=== Input records ===

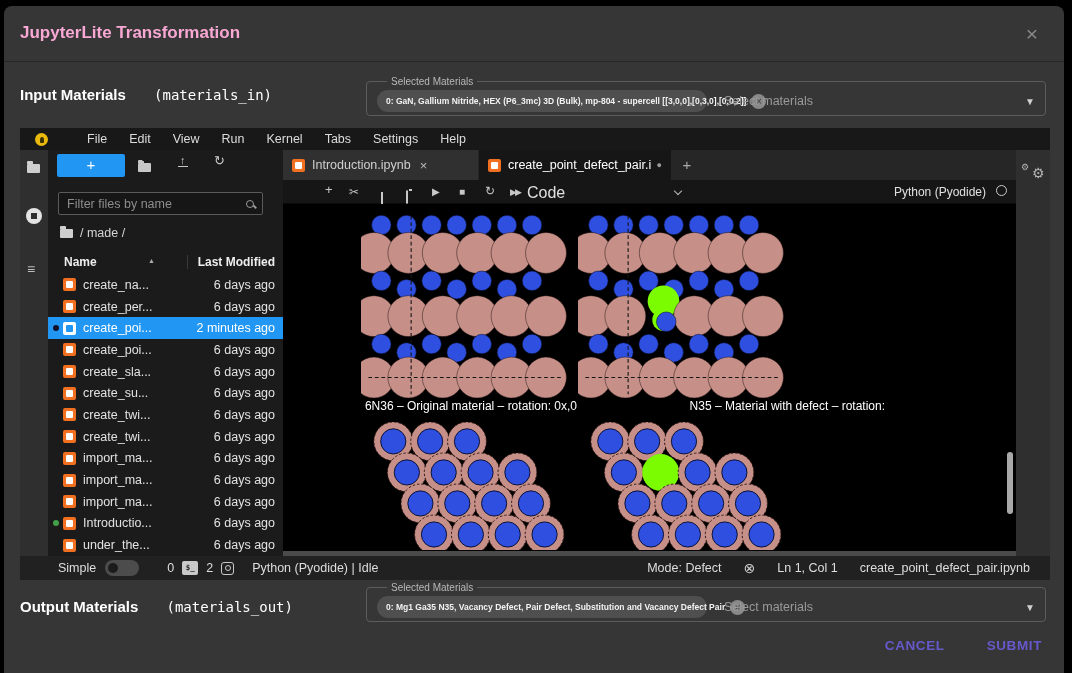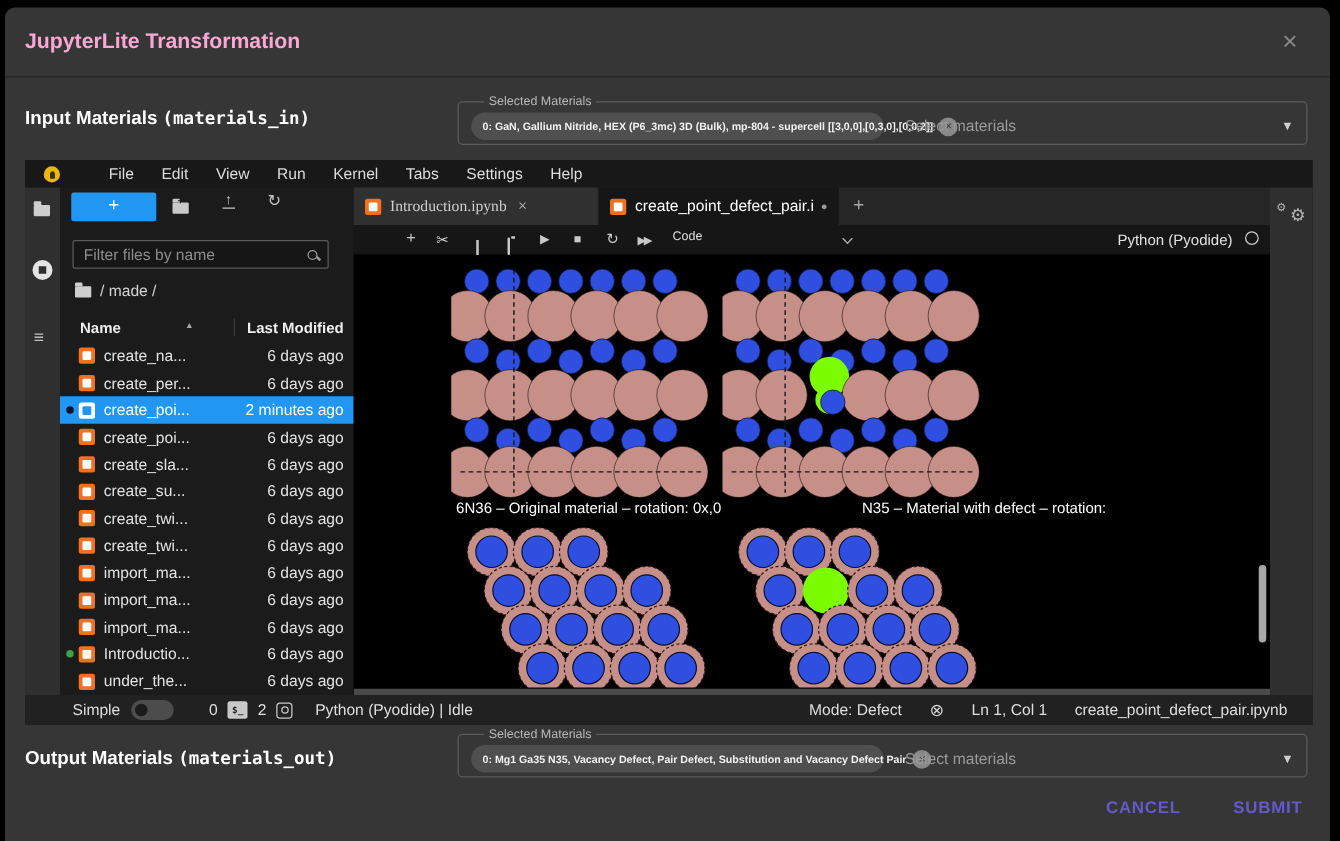--- a/index.html
+++ b/index.html
@@ -9,21 +9,21 @@
     background:#363636; border-radius:8px 8px 0 0; overflow:hidden; }
 
   
   .dlg-header { position:absolute; left:0; top:0; width:100%; height:56px;
     border-bottom:1px solid #262626; }
   .dlg-title { position:absolute; left:16px; top:17px; font-size:17px; font-weight:bold; color:#f9a8d4; }
   .dlg-close { position:absolute; right:26px; top:17px; font-size:21px; color:#8a8a8a; cursor:pointer; line-height:1; }
 
   
   .io-label { position:absolute; left:16px; font-size:15px; font-weight:bold; color:#fff; }
-  .io-label code { font-family:"DejaVu Sans Mono", monospace; font-weight:bold; font-size:14px; }
+  .io-label code { font-family:"DejaVu Sans Mono", monospace; font-weight:normal; font-size:14px;margin-left:24px; }
   .materials-fieldset { position:absolute; left:362px; width:680px; height:40px;
     border:1px solid #5c5c5c; border-radius:4px; display:flex; align-items:center; padding:0 10px; }
   .materials-fieldset legend { margin-left:10px; padding:0 4px; font-size:10px; color:#b8b8b8; }
   .chip { display:inline-flex; align-items:center; height:22px; border-radius:11px;
     background:#4f4f4f; padding:0 4px 0 9px; max-width:330px; flex:0 0 auto; }
   .chip-label { font-size:8.5px; font-weight:bold; color:#f2f2f2; white-space:nowrap; }
   .chip-x { width:15px; height:15px; margin-left:5px; border-radius:50%; background:#898989;
     color:#3e3e3e; font-size:10px; line-height:15px; text-align:center; flex:0 0 auto; cursor:pointer; }
   .select-ph { margin-left:17px; font-size:12.5px; color:#9a9a9a; }
   .dd-arrow { margin-left:auto; font-size:10px; color:#cfcfcf; cursor:pointer; }
@@ -98,21 +98,21 @@
   .nb-toolbar { position:absolute; left:0; top:30px; width:100%; height:24px; background:#161616;
     border-bottom:1px solid #0a0a0a; color:#c8c8c8; }
   .tb { position:absolute; top:5px; cursor:pointer; font-size:11px; line-height:14px; }
   .i-save { width:10px; height:10px; background:#c8c8c8; clip-path:polygon(0 0,72% 0,100% 28%,100% 100%,0 100%); position:relative; }
   .i-save::after { content:''; position:absolute; left:2px; bottom:1px; width:5px; height:4px; background:#161616; }
   .i-copy { width:8px; height:9px; border:1.2px solid #c8c8c8; background:#161616; position:relative; }
   .i-copy::before { content:''; position:absolute; left:-4px; top:-4px; width:8px; height:9px; border:1.2px solid #c8c8c8; z-index:-1; }
   .i-paste { width:9px; height:11px; border:1.2px solid #c8c8c8; border-radius:1px; position:relative; }
   .i-paste::before { content:''; position:absolute; top:-2px; left:2px; width:3px; height:2px; background:#c8c8c8; }
   .ff { letter-spacing:-2px; font-size:9px; }
-  .cell-type { position:absolute; left:255px; top:4px; font-size:10px; color:#e0e0e0; cursor:pointer; }
+  .cell-type { position:absolute; left:244px; top:4px; font-size:16px; color:#e0e0e0; cursor:pointer; }
   .chev { position:absolute; left:392px; top:8px; width:6px; height:6px; border-right:1.5px solid #bbb;
     border-bottom:1.5px solid #bbb; transform:rotate(45deg); cursor:pointer; }
   .kernel-name { position:absolute; right:30px; top:5px; font-size:12px; color:#e0e0e0; cursor:pointer; }
   .kernel-circle { position:absolute; right:9px; top:5px; width:11px; height:11px; border:1.5px solid #ccc; border-radius:50%; }
 
   .nb-content { position:absolute; left:0; top:54px; width:100%; height:352px; background:#000; overflow:hidden; }
   .lat { position:absolute; }
   .lat-caption { position:absolute; font-size:12px; color:#fff; white-space:nowrap; overflow:hidden; }
   .vthumb { position:absolute; right:3px; top:248px; width:6px; height:62px; border-radius:3px; background:#a8a8a8; cursor:grab; }
   .hbar { position:absolute; left:0; bottom:0; width:100%; height:5px; background:#4a4a4a; }
@@ -274,21 +274,21 @@
             <div class="file-row">
               <span class="nb-icon"></span>
               <span class="file-name">under_the...</span>
               <span class="file-mod">6 days ago</span>
             </div>
           </div>
       </div>
 
       <div class="jl-main">
         <div class="tabbar" id="tab-list">
-            <div class="nb-tab" style="width: 225px; font-family: Liberation Serif, serif;">
+            <div class="nb-tab" style="width: 225px;">
               <span class="nb-icon"></span>
               <span class="tab-label">Introduction.ipynb</span>
               <span class="tab-close">×</span>
             </div>
             <div class="nb-tab active" style="width: 192px;">
               <span class="nb-icon"></span>
               <span class="tab-label">create_point_defect_pair.ip</span>
               <span class="tab-dirty">●</span>
             </div>
             <div class="tab-add">+</div>

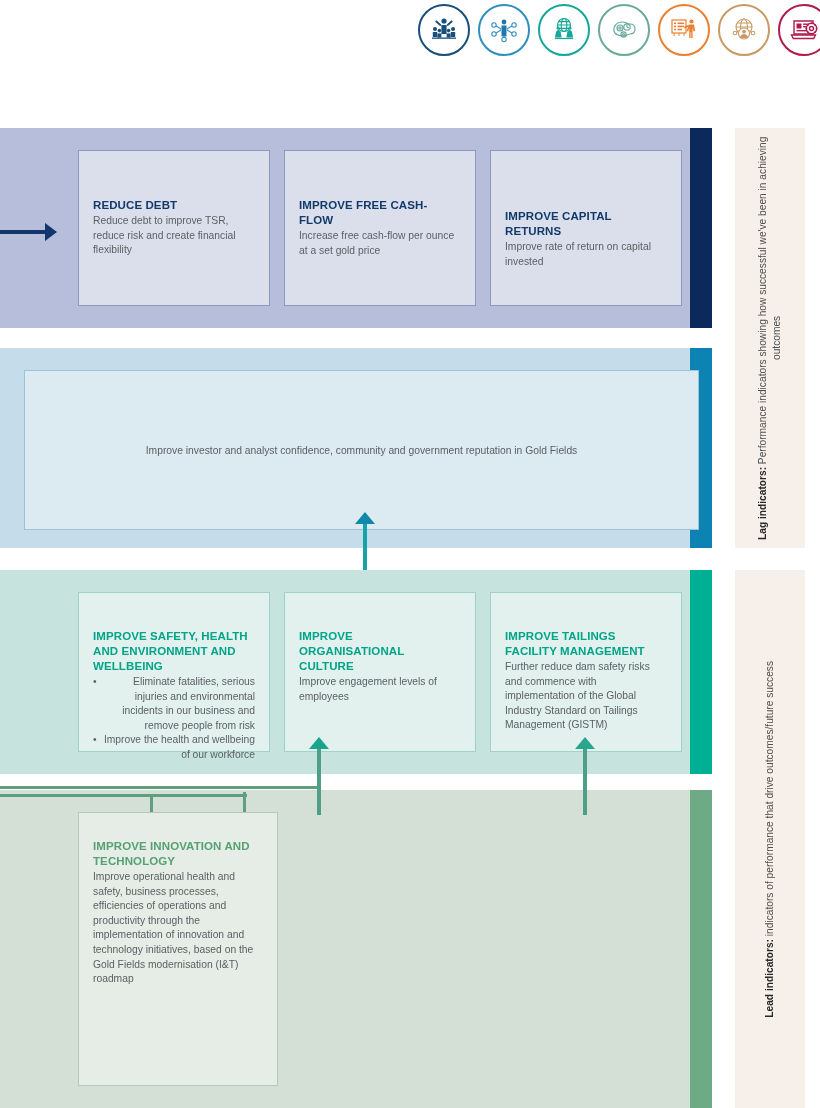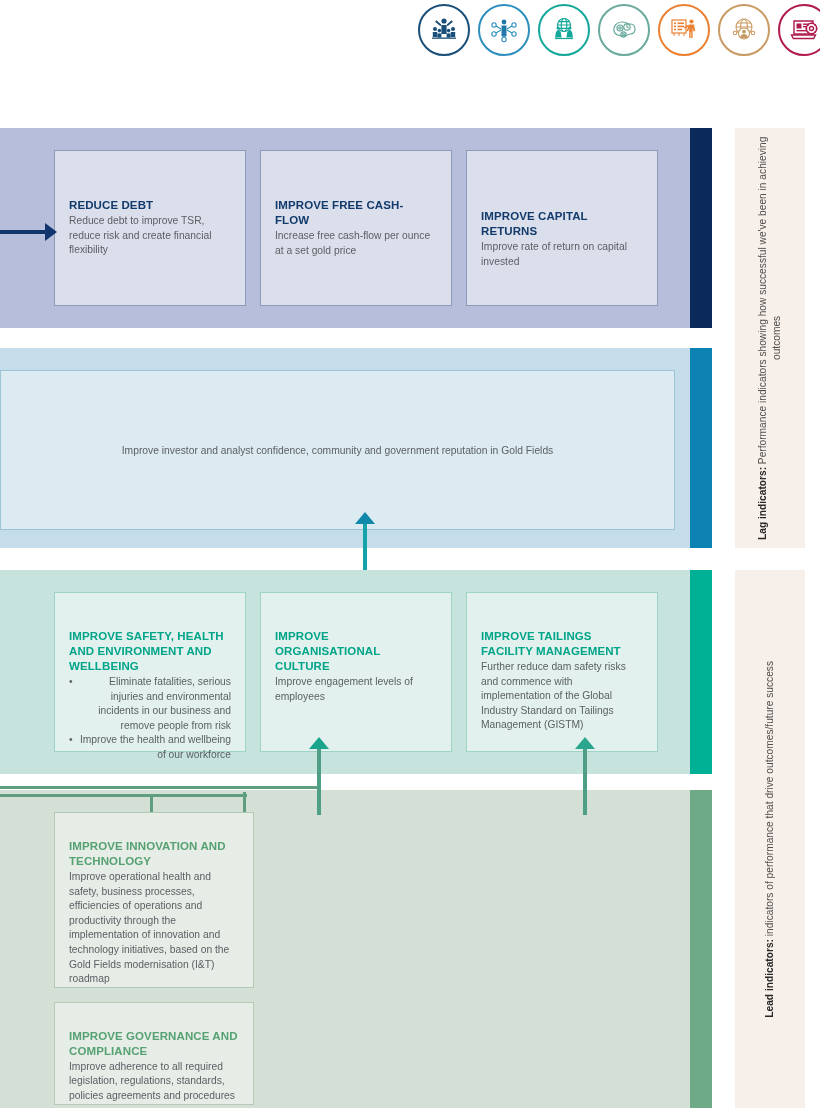--- a/index.html
+++ b/index.html
@@ -34,21 +34,21 @@
 
   
   #band-safety { left: 0; top: 570px; width: 712px; height: 204px; background: #c6e4dd; }
   #band-safety .band-edge { background: #00b095; }
 
   
   #band-people { left: 0; top: 790px; width: 712px; height: 318px; background: #d4dfd6; }
   #band-people .band-edge { background: #6faa86; }
 
   
-  .card-row { position: absolute; display: flex; }
+  .card-row { position: absolute; display: flex; margin-left: 24px; }
 
   .card {
     background: #dbdfec;
     border: 1px solid #8e9ab9;
     padding: 0 14px;
   }
   .card.tealcard  { background: #e2f1ed; border: 1px solid #9ed3c7; }
   .card.greencard { background: #e6ece6; border: 1px solid #b4c9b6; }
   .card.widecard  { background: #dceaf1; border: 1px solid #9dc3d6; }
 
@@ -78,21 +78,21 @@
 
   #row-reputation { left: 0; top: 370px; width: 675px; height: 160px; }
   #row-reputation .card {
     width: 675px; display: flex; align-items: center; justify-content: center;
   }
   .center-note { font-size: 10.3px; color: #5a5f63; text-align: left; }
 
   #row-safety { left: 54px; top: 592px; width: 604px; height: 160px; gap: 14px; }
   #row-safety .card { width: 200px; padding-top: 36px; }
 
-  #row-people { left: 54px; top: 812px; width: 604px; height: 274px; gap: 14px; flex-direction: column; }
+  #row-people { left: 54px; top: 812px; width: 604px; height: 274px; gap: 14px; }
   #row-people .card { width: 200px; padding-top: 26px; }
 
   
   .arrow-line { position: absolute; }
   .arrow-head { position: absolute; width: 0; height: 0; }
 
   
   #in-arrow-shaft { left: 0; top: 230px; width: 48px; height: 4px; background: #12356e; }
   #in-arrow-head {
     left: 45px; top: 223px;
@@ -342,24 +342,20 @@
   <div class="arrow-line" id="up-arrow2-shaft"></div>
   <div class="arrow-head" id="up-arrow2-head"></div>
   <div class="arrow-line" id="up-arrow3-shaft"></div>
   <div class="arrow-head" id="up-arrow3-head"></div>
 
   <div class="card-row green" id="row-people">
     <div class="card greencard">
       <div class="card-title">IMPROVE INNOVATION AND TECHNOLOGY</div>
       <div class="card-body">Improve operational health and safety, business processes, efficiencies of operations and productivity through the implementation of innovation and technology initiatives, based on the Gold Fields modernisation (I&amp;T) roadmap</div>
     </div>
-    <div class="card greencard">
-      <div class="card-title">IMPROVE GOVERNANCE AND COMPLIANCE</div>
-      <div class="card-body">Improve adherence to all required legislation, regulations, standards, policies agreements and procedures</div>
-    </div>
   </div>
 
   <div class="side-panel" id="side-lag">
     <div class="side-text"><b>Lag indicators:</b><span> Performance indicators showing how successful we've been in achieving outcomes</span></div>
   </div>
 
   <div class="side-panel" id="side-lead">
     <div class="side-text"><b>Lead indicators:</b><span> indicators of performance that drive outcomes/future success</span></div>
   </div>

===

### [Activity]
Take the lines above from the top of the records through the one with "-98,21 +98,21 @@" and repeat them exactly, without any pictures.

### [Solution to this task]
--- a/index.html
+++ b/index.html
@@ -9,21 +9,21 @@
     background:#363636; border-radius:8px 8px 0 0; overflow:hidden; }
 
   
   .dlg-header { position:absolute; left:0; top:0; width:100%; height:56px;
     border-bottom:1px solid #262626; }
   .dlg-title { position:absolute; left:16px; top:17px; font-size:17px; font-weight:bold; color:#f9a8d4; }
   .dlg-close { position:absolute; right:26px; top:17px; font-size:21px; color:#8a8a8a; cursor:pointer; line-height:1; }
 
   
   .io-label { position:absolute; left:16px; font-size:15px; font-weight:bold; color:#fff; }
-  .io-label code { font-family:"DejaVu Sans Mono", monospace; font-weight:bold; font-size:14px; }
+  .io-label code { font-family:"DejaVu Sans Mono", monospace; font-weight:normal; font-size:14px;margin-left:24px; }
   .materials-fieldset { position:absolute; left:362px; width:680px; height:40px;
     border:1px solid #5c5c5c; border-radius:4px; display:flex; align-items:center; padding:0 10px; }
   .materials-fieldset legend { margin-left:10px; padding:0 4px; font-size:10px; color:#b8b8b8; }
   .chip { display:inline-flex; align-items:center; height:22px; border-radius:11px;
     background:#4f4f4f; padding:0 4px 0 9px; max-width:330px; flex:0 0 auto; }
   .chip-label { font-size:8.5px; font-weight:bold; color:#f2f2f2; white-space:nowrap; }
   .chip-x { width:15px; height:15px; margin-left:5px; border-radius:50%; background:#898989;
     color:#3e3e3e; font-size:10px; line-height:15px; text-align:center; flex:0 0 auto; cursor:pointer; }
   .select-ph { margin-left:17px; font-size:12.5px; color:#9a9a9a; }
   .dd-arrow { margin-left:auto; font-size:10px; color:#cfcfcf; cursor:pointer; }
@@ -98,21 +98,21 @@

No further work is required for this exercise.